Djembé à la taille, la percussionniste Mélissa Lavergne a dirigé les 1000 participants telle une maestro sur un air de Symphonie recyclée.

Vibrations au son de la francophonie

Une horde de jeunes armés de brouettes, pinceaux, poubelles et pots ont envahi la place de la Cité de Gatineau, hier, dans le cadre des Jeux de la francophonie canadienne.
Quoique commandité par Réno-Dépôt, il ne s'agissait pas d'une séance de rénovations, mais bien une session de percussions. Près de 1000 instruments de fortune étaient placés, tel un orchestre. Mélissa Lavergne, djembé à la taille, dirigeait les 1000 participants telle une maestro sur un air de Symphonie recyclée.
Juste avant de monter sur scène, la percussionniste qu'on peut voir dans l'émission musicale Belle et Bum savait que le défi de rassembler autant de jeunes sur un même rythme était de taille. Elle se disait toutefois optimiste. Les 1000 jeunes étaient répartis en groupe de 100 avec un instrument et un rythme différent pour chaque groupe ou presque. «C'est certain qu'il y aura un beau chaos à gérer, lance-t-elle. Mais, unir les jeunes dans la musique, c'est génial.»
La chanson, d'une durée de cinq minutes, a été pratiquée près de deuxheures. Symphonie recyclée sera jouée par l'ensemble des participants lors de la cérémonie de clôture. Brouettes, pots, bâtons de peinture, bacs et poubelles rajoutent une touche d'originalité à l'oeuvre. «Ce genre de matériel non traditionnel permet aussi de démocratiser la musique, de faire moins peur à ceux qui n'ont jamais vraiment touché aux percussions», rassure Mélissa Lavergne.
Pour la directrice des communications de l'événement, Amélie Gauvreau, cette activité est importante pour permettre aux jeunes de tisser des liens. Les jeunes troquent alors l'esprit de compétition pour une session de percussion. «Il n'y a plus de frontières, plus de barrières, les jeunes sont tous rassemblés à un seul endroit, explique-t-elle. Cela permet de faire résonner la francophonie canadienne.»
Difficile à orchestrer
Venues tout droit de l'Alberta, les joueuses de volley-ball, Lauren Lauzé et Makenzee Kruger, se montraient enthousiastes en vue de la session collective.

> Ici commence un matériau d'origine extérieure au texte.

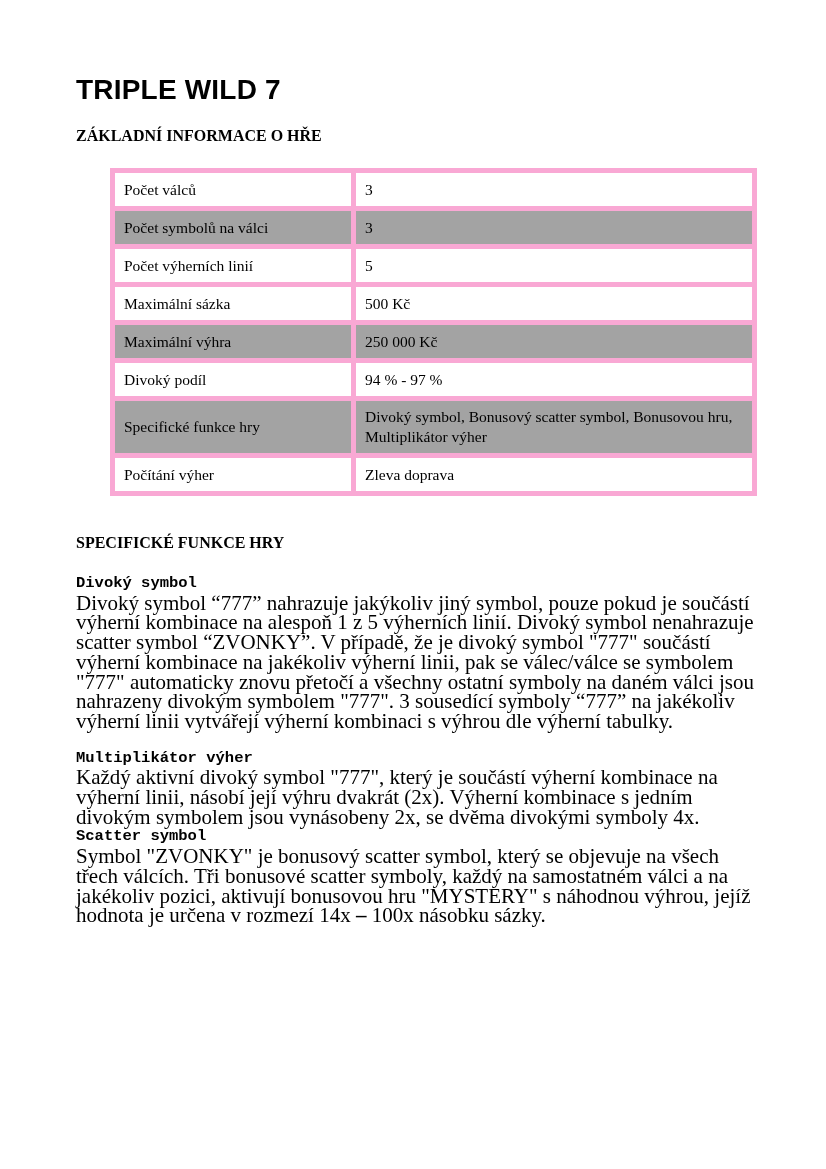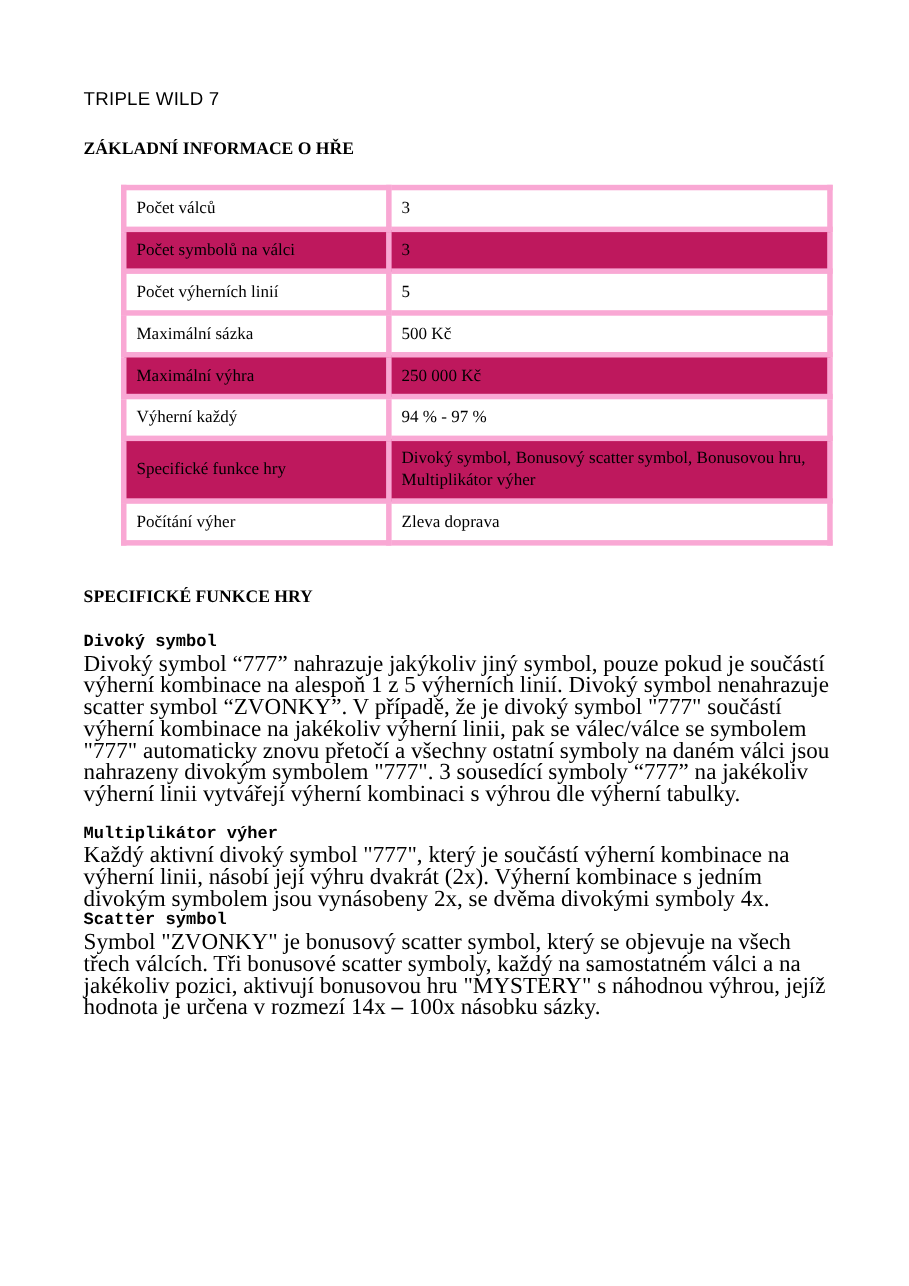"TRIPLE WILD 7" .doc-title { font-size: 17px -> 28px; font-weight: normal -> bold }
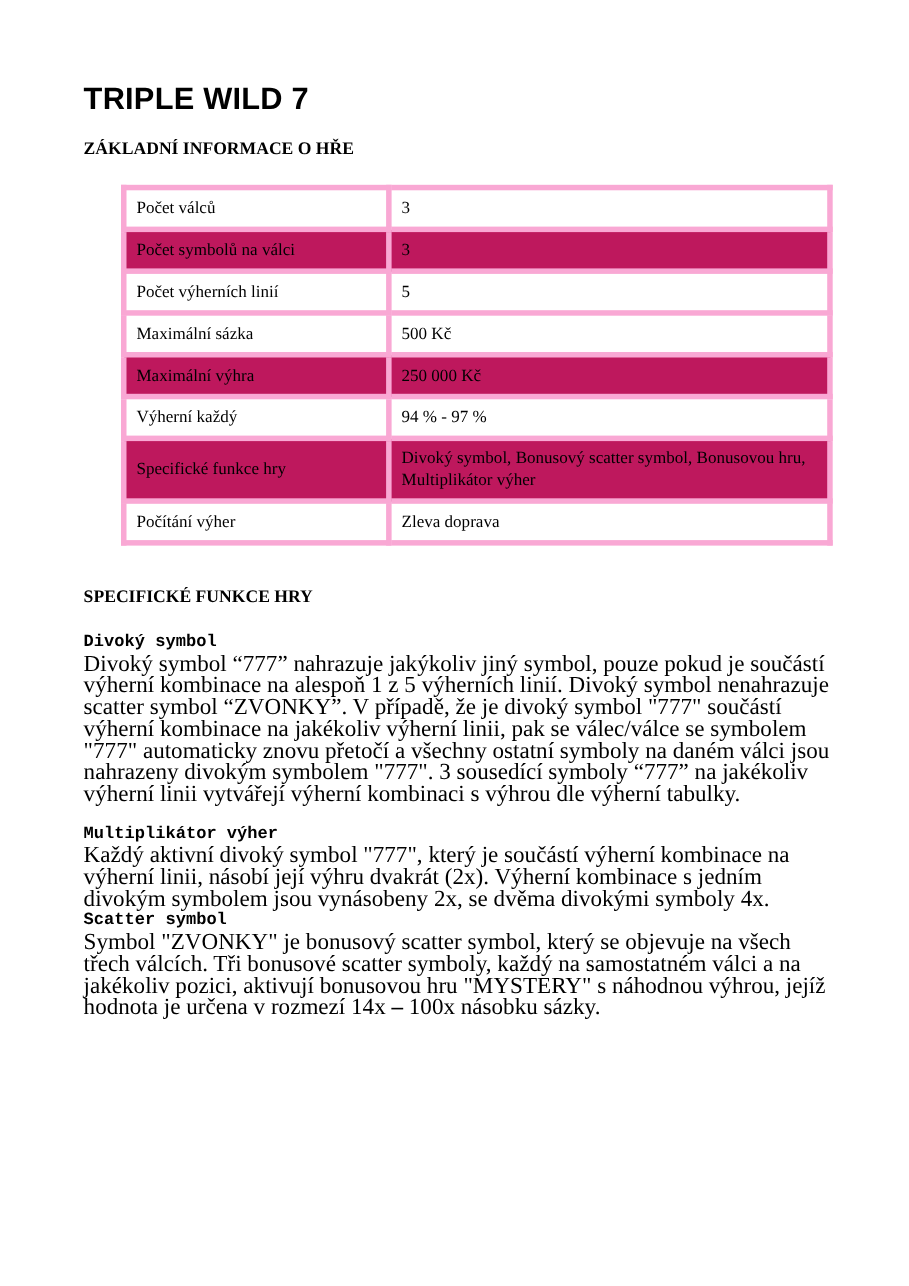"Počet symbolů na válci" table.info-table tr.shaded td { background: #be185d -> #a3a3a3 }
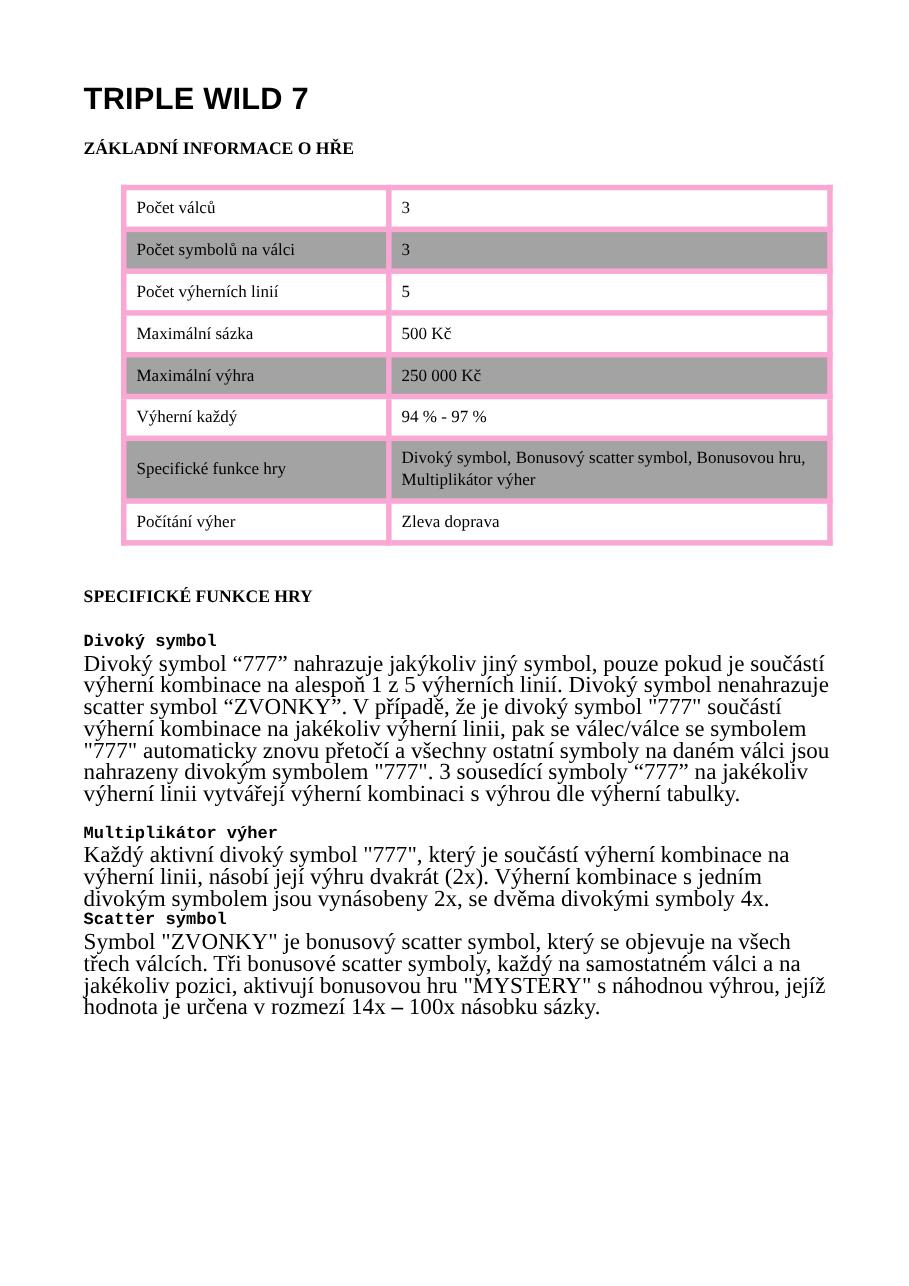"Výherní každý" td.label-cell { text: Výherní každý -> Divoký podíl }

Elles sont conscientes qu'elles sont plus habiles dans les sports que dans la musique, mais tentent tout de même l'expérience. «J'ai de la misère à garder un rythme, mais on va voir», plaisante Lauren.
Mélissa Lavergne a pris en compte cette réalité. «C'est difficile de faire une pièce qui est intéressante à jouer autant pour les néophytes que pour les musiciens accomplis», souligne-t-elle. Cherchant le compromis, elle a assuré qu'elle a intégré des notions d'entraide dans l'activité. «Les plus expérimentés ont été saupoudrés dans les différents groupes.»
Mélissa Lavergne ne pourra pas être présente lors de la performance des jeunes lors de la cérémonie de clôture. «Je dois voguer vers d'autres horizons, mais on s'attache à tous les jeunes que l'on rencontre.» Elle assure qu'elle suivra le tout de loin, vibrante de fierté.